技術ガイド

モーター制御基板にWi-Fi制御を追加するソリューション

商用220Vブラシレスモーター制御基板へWi-Fiモジュールを追加し、アプリからの始動・停止、速度・方向制御、データのフィードバックを実現する構成を紹介します。

モーター制御基板にWi-Fi制御を追加するソリューション

1. スマートホームのWi-Fi市場の概要

グローバル化と近代化が進む中、インテリジェントな暮らしへの関心は野火が広がるように急速に高まっています。スマートホームのWi-Fi分野は、業界で独自の輝きを放つ存在です。世界のスマートホーム市場は2020年の608億ドルから、2025年には1,780億ドルに達すると予測され、年平均成長率24.1%という力強い上昇傾向を示しています。中国市場も活発で、普及率は40%超、市場規模は1.2兆元に達し、2025年の機器出荷は前年比7.8%増の2億8,100万台と見込まれています。特にWi-Fi対応機器は世界出荷の中心を占め続け、2020~2025年の年平均成長率21%で業界の成長を牽引しています。

2. 市場の需要と課題

IoTの進化と技術進歩により、より質の高い暮らしへの期待は従来の枠を超え、インテリジェントな生活が広がっています。Wi-Fiは接続の中核として、毛細血管のようにスマートホーム全体へ行き渡ります。広く採用される無線通信基盤として、従来の手動操作を変革し、モバイルアプリで機器を遠隔管理できるようにして、円滑なスマート連携によって日常の利便性を高めています。

3. モーター制御基板へのWi-Fi制御追加方式

1)Wi-Fi制御付きモーター制御基板の構成

商用電源の220Vブラシレスモーター方式を基盤とし、過電流、過電圧、過熱に対する保護を備えます。220V ACを整流ブリッジで整流・平滑化し、モーター制御部へ供給します。駆動ICがデッドタイムを備えた6本の信号を生成し、三相インバーターブリッジでモーターを駆動します。位置・速度センサーと電流センサーで動的応答を監視します。Wi-FiモジュールはUARTまたはSPIでメインMCUと通信します。利用者はモバイルアプリやWeb画面から指令を送り、Wi-Fiモジュール経由でMCUへ伝えて、始動・停止、速度、方向などを制御します。機能ブロック図は次のとおりです。
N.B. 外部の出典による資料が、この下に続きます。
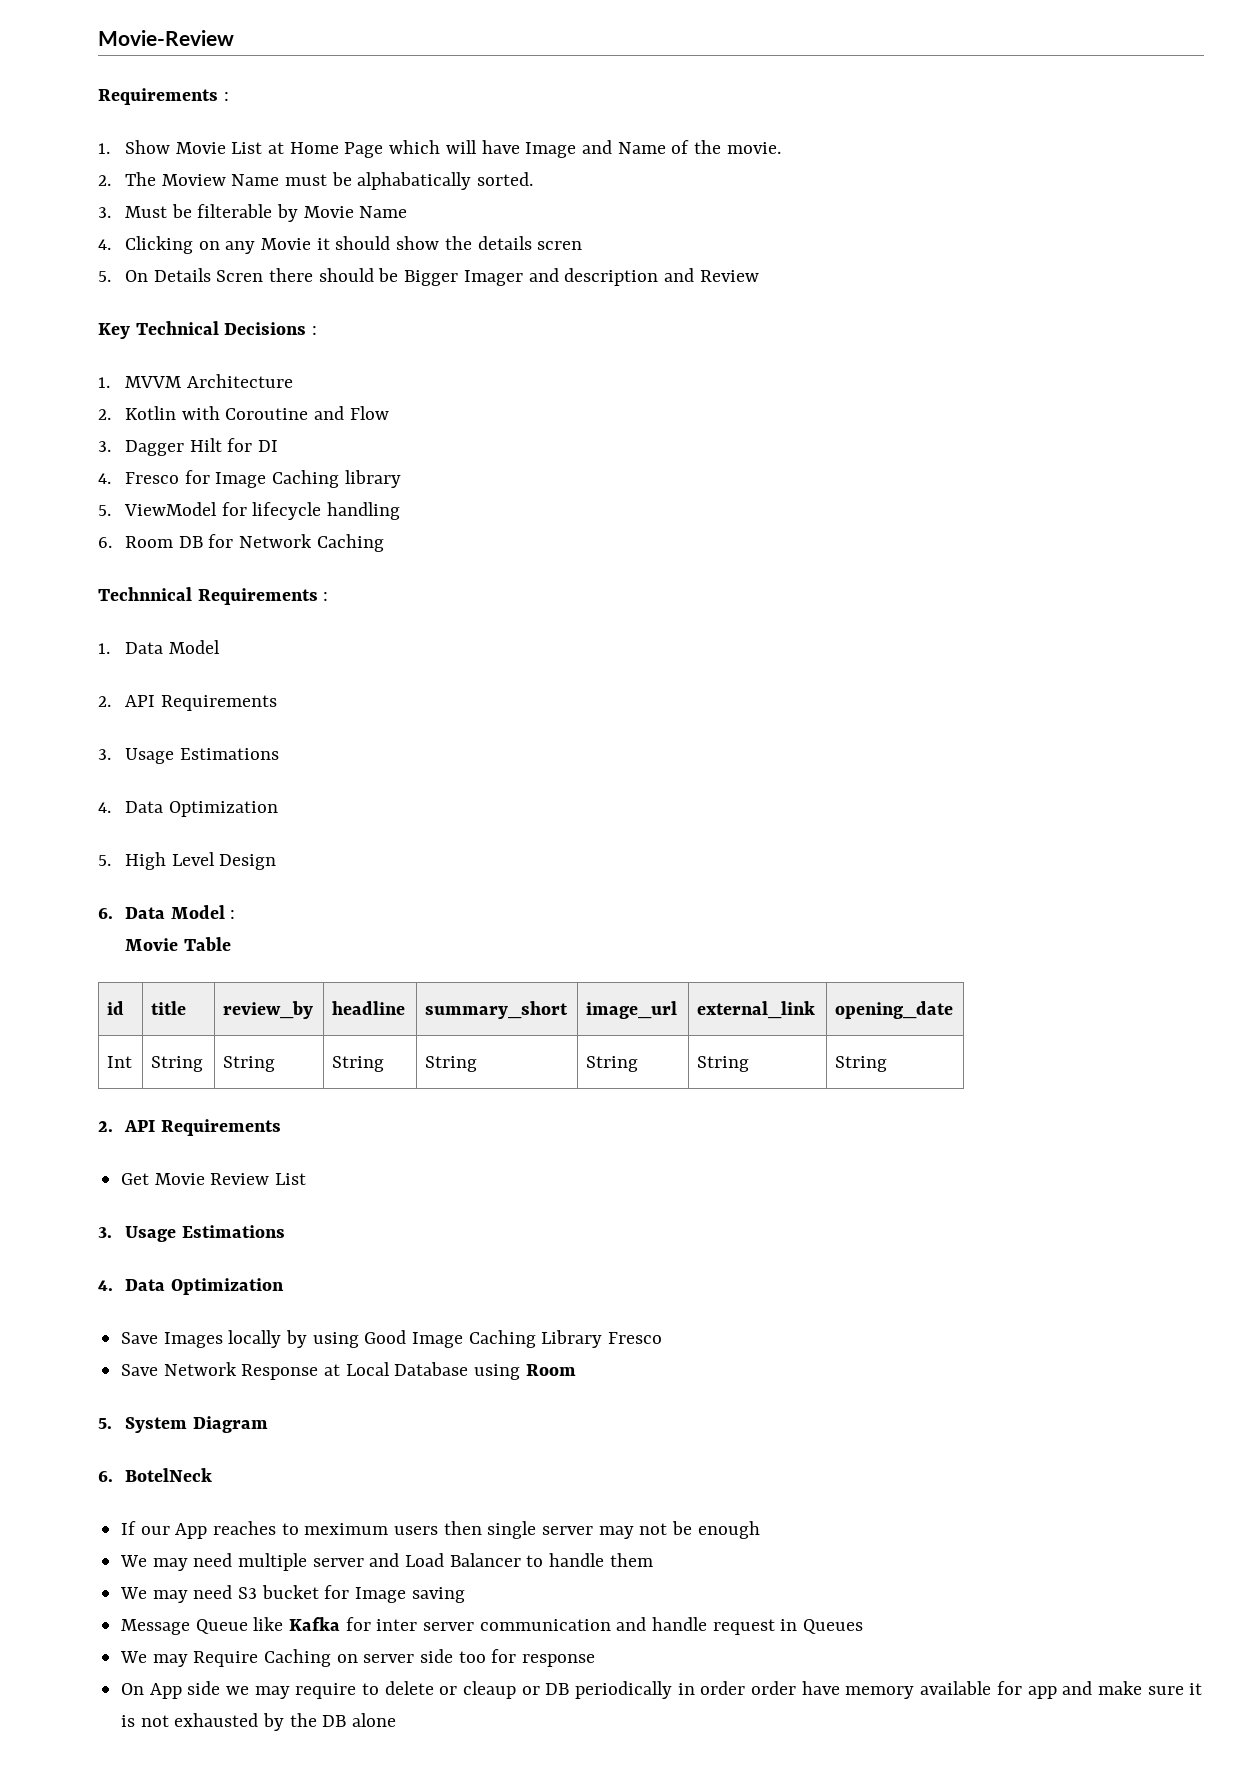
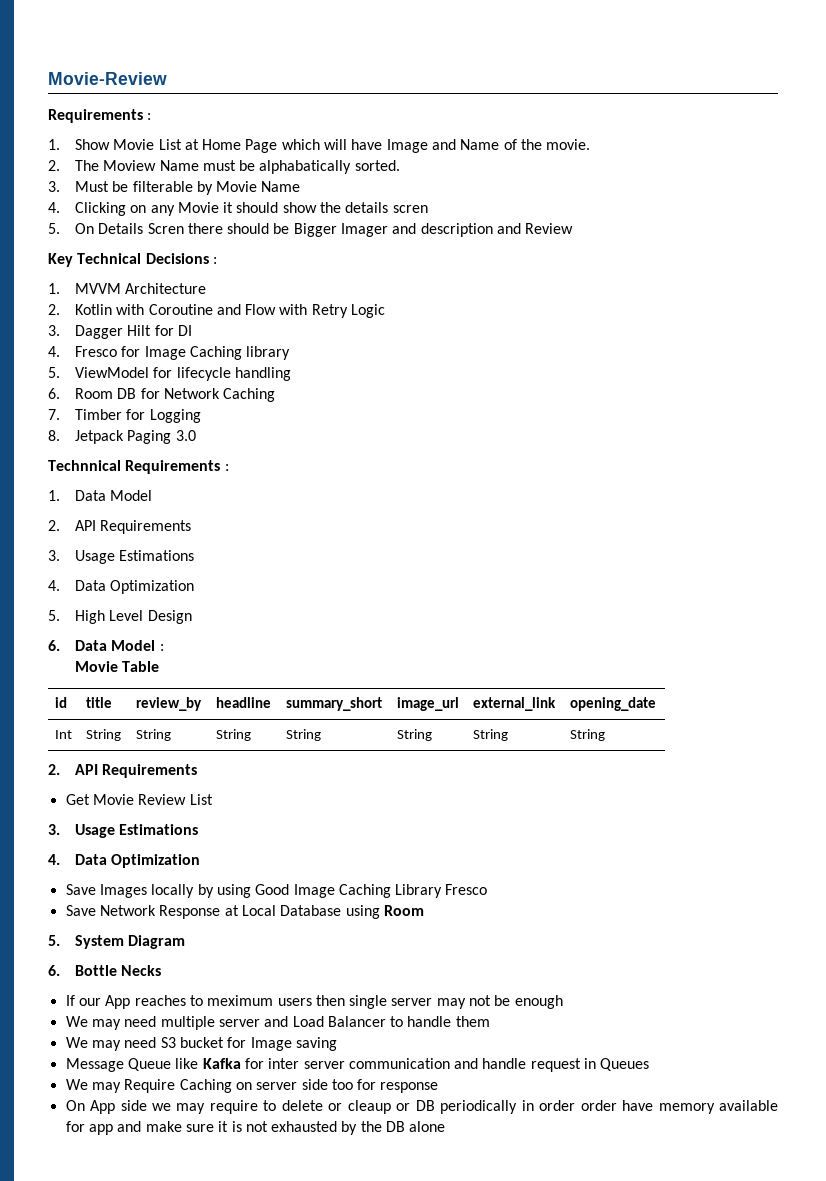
(389, 413) none -> [279,304,386,318] with Retry Logic
(384, 543) none -> [48,409,201,423] [48,430,196,444] // 7. Timber for Logging // 8. Jetpack Paging 3.0
[125,1468,213,1482] BotelNeck -> [74,965,162,976] Bottle Necks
モーター制御基板にWi-Fi制御を追加するソリューション — 掲載図版

2)モーター駆動とWi-Fiの連携手順

Shenzhen Power Motorは、標準的なモーター制御基板にWi-Fiモジュールを追加しました。TCPで遠隔サーバーへ接続し、ATコマンドを送受信します。また、モバイルアプリからの指令をWi-Fiモジュールで受け、UARTでメインコントローラーへデータを送り、始動・停止、速度調整、方向制御を実現します。データをフィードバックし、クラウドプラットフォーム経由でモバイルアプリへ送ることもできます。連携のフローは次のとおりです。

モーター制御基板にWi-Fi制御を追加するソリューション — 掲載図版

4. 今後の展望

Shenzhen Powerのモーター制御基板にWi-Fi制御を加えることで、利用者はいつでもどこからでも機器を遠隔操作でき、利便性と操作の安全性が大幅に向上します。技術の進歩と革新に伴い、力輝のWi-Fi制御付き基板も最適化と改良を続け、性能と信頼性を高め、より滑らかで賢く、優れた使用体験を提供していきます。